In hindsight, I think my initial encounter with wildlife in Hawaii happened the first full day in our condo. I opened the patio door and a spunky gecko raced inside. By taking quick action, and what I thot was a little luck, I skillfully maneuvered it back on the deck. Done.
My mistaken belief, that we had kept the wildlife outside, was short lived. The next gecko I saw was on an interior wall, frozen in place like wallpaper. That is until I approached and it just vapourized. With quickness like that, it dawned on me that perhaps the previous day’s herding success might have been more luck than I initially estimated.
I didn’t particularly like the idea of sharing the condo with wildlife and it’s theoretically possible my ego was a little bruised after failing so completely on the second herding attempt. However, my mutterings about our “problem” were met with a yawn from my wife who declared that it was no big deal.

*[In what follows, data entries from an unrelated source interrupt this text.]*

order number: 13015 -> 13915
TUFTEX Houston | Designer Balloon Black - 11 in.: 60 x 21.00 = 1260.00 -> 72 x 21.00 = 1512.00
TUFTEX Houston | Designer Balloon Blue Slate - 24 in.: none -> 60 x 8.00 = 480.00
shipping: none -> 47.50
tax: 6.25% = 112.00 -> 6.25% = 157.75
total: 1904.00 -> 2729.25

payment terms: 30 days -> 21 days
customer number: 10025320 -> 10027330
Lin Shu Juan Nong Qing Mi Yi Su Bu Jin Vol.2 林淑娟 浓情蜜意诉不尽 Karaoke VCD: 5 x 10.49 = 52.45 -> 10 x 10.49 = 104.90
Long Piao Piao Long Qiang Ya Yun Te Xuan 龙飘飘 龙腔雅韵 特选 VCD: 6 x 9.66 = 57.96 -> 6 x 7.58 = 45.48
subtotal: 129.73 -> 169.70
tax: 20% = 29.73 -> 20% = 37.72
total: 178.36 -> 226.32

By the time I saw the third gecko, my enthusiasm for problem solving was beginning to wane. This one was much larger, frozen nearly ten feet high not six inches from a perfect place to hide underneath overlapping ceiling boards. It soon disappeared without a trace. Faced with the full gravity of the challenge and no idea how to win, I did the honourable thing and conceded that … it was no big deal and my wife was right.
The geckos turned out to be model house guests. They were rarely seen, made no demands, and came and went without a sound or a trace. Best company we ever had!

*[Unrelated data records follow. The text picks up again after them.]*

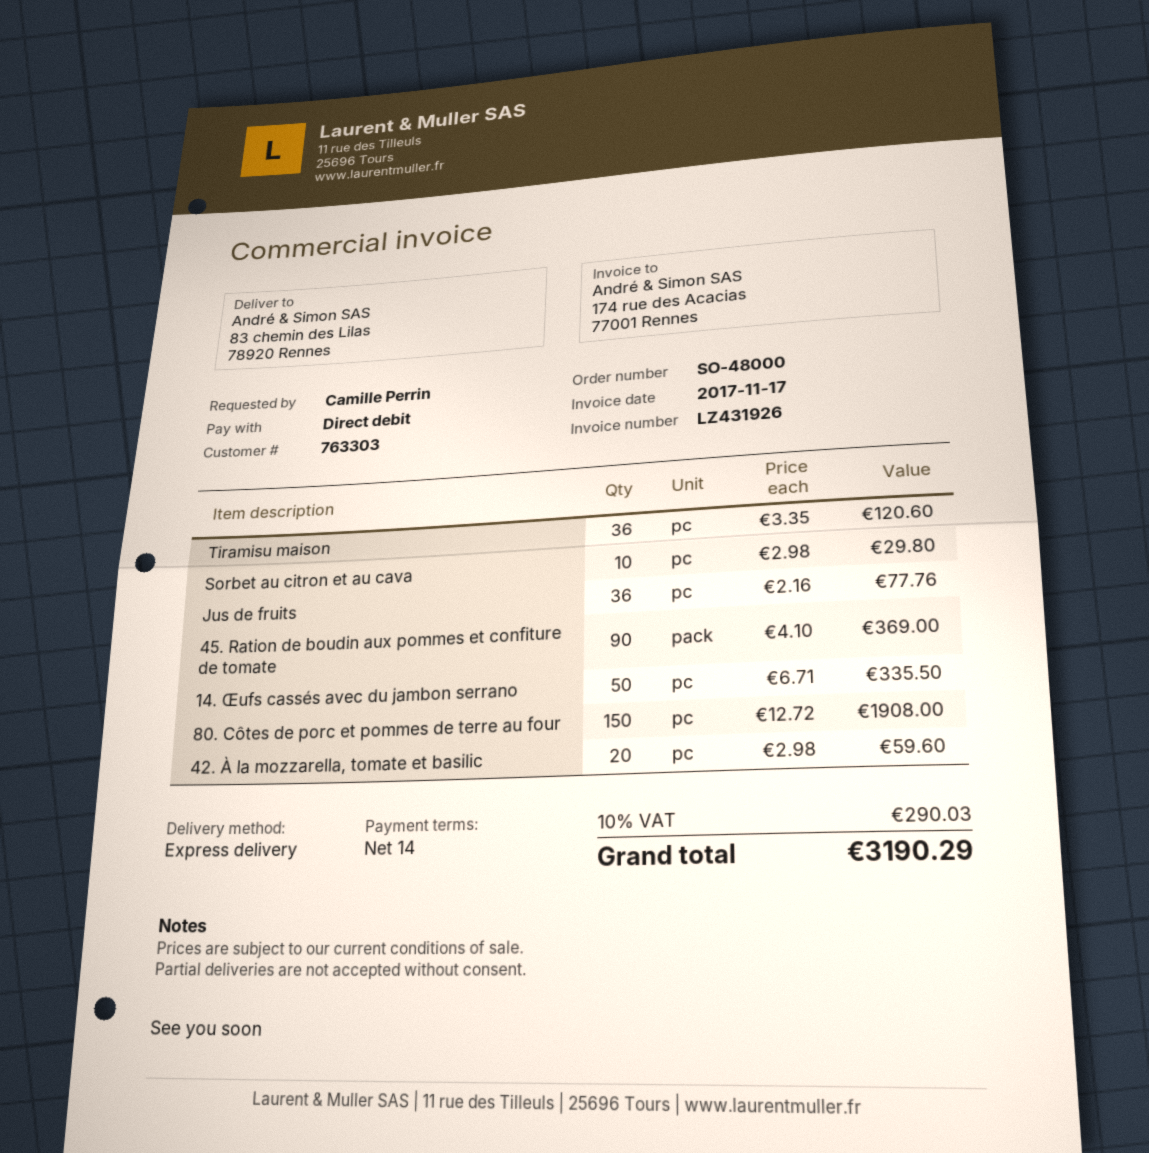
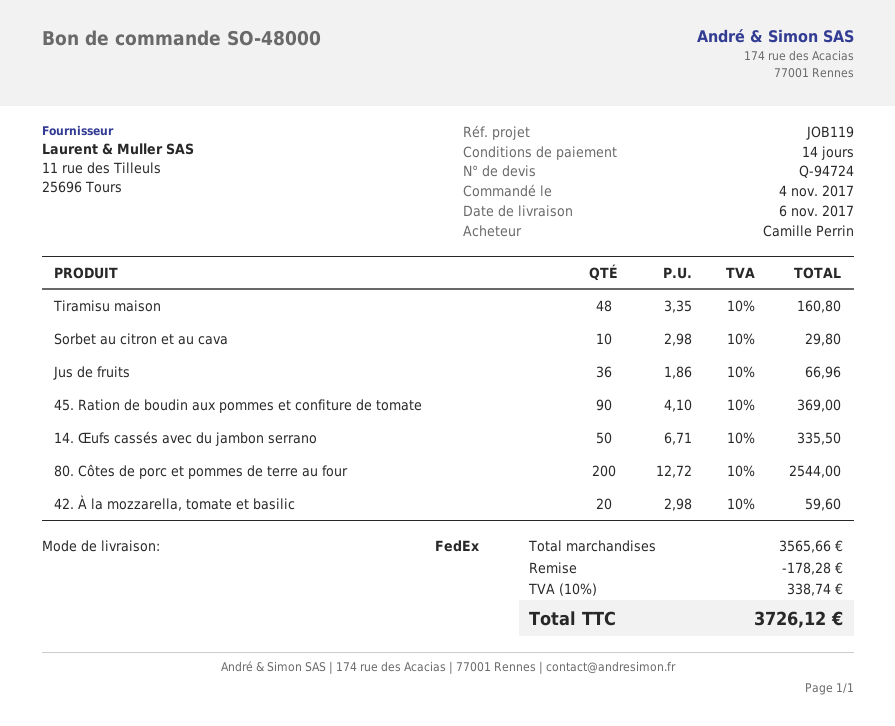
shipping method: express -> FedEx
Tiramisu maison: 36 x 3.35 = 120.60 -> 48 x 3.35 = 160.80
Jus de fruits: 36 x 2.16 = 77.76 -> 36 x 1.86 = 66.96
80. Côtes de porc et pommes de terre au four: 150 x 12.72 = 1908.00 -> 200 x 12.72 = 2544.00
discount: none -> 178.28
tax: 10% = 290.03 -> 10% = 338.74
total: 3190.29 -> 3726.12

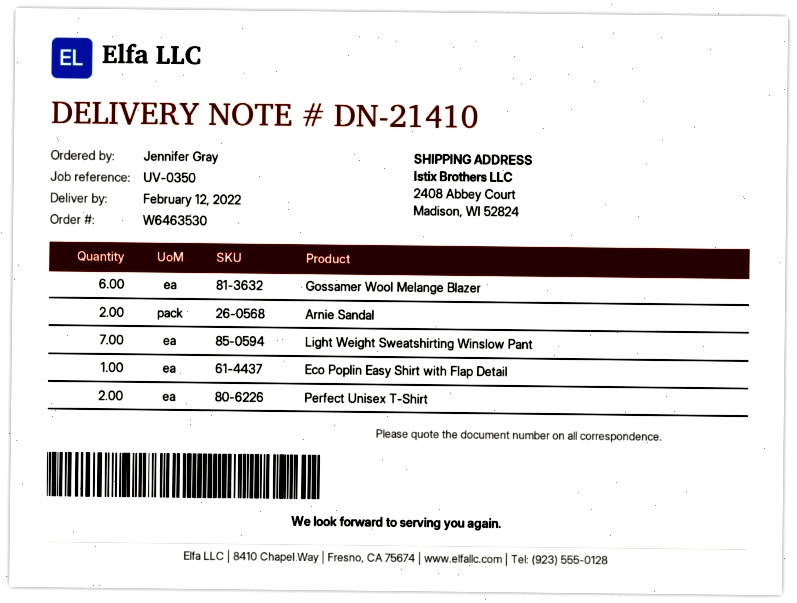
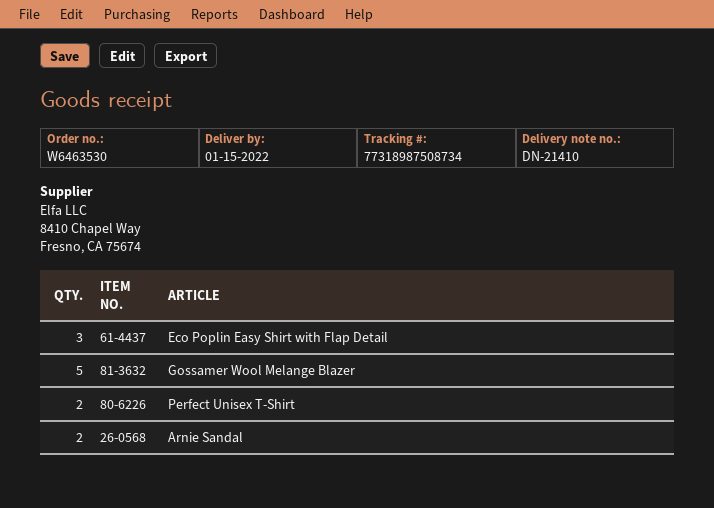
delivery date: 2022-02-12 -> 2022-01-15
Gossamer Wool Melange Blazer: 6 -> 5
Light Weight Sweatshirting Winslow Pant: 7 -> none
Eco Poplin Easy Shirt with Flap Detail: 1 -> 3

It finally occurred to me that I should be taking photos of the wily creatures. A wildlife photo in the condo didn’t seem right so I tried the deck. However, their quickness seemed to kick in about a milli-second before my camera’s focusing capability.
Near the end of our trip I saw a gecko on the gorgeous black and white rocks that lined the outside edge of our favourite beach. I managed to take this shot. Then, just like the geckos at our condo, it disappeared before I got a chance to get acquainted or get a better photo.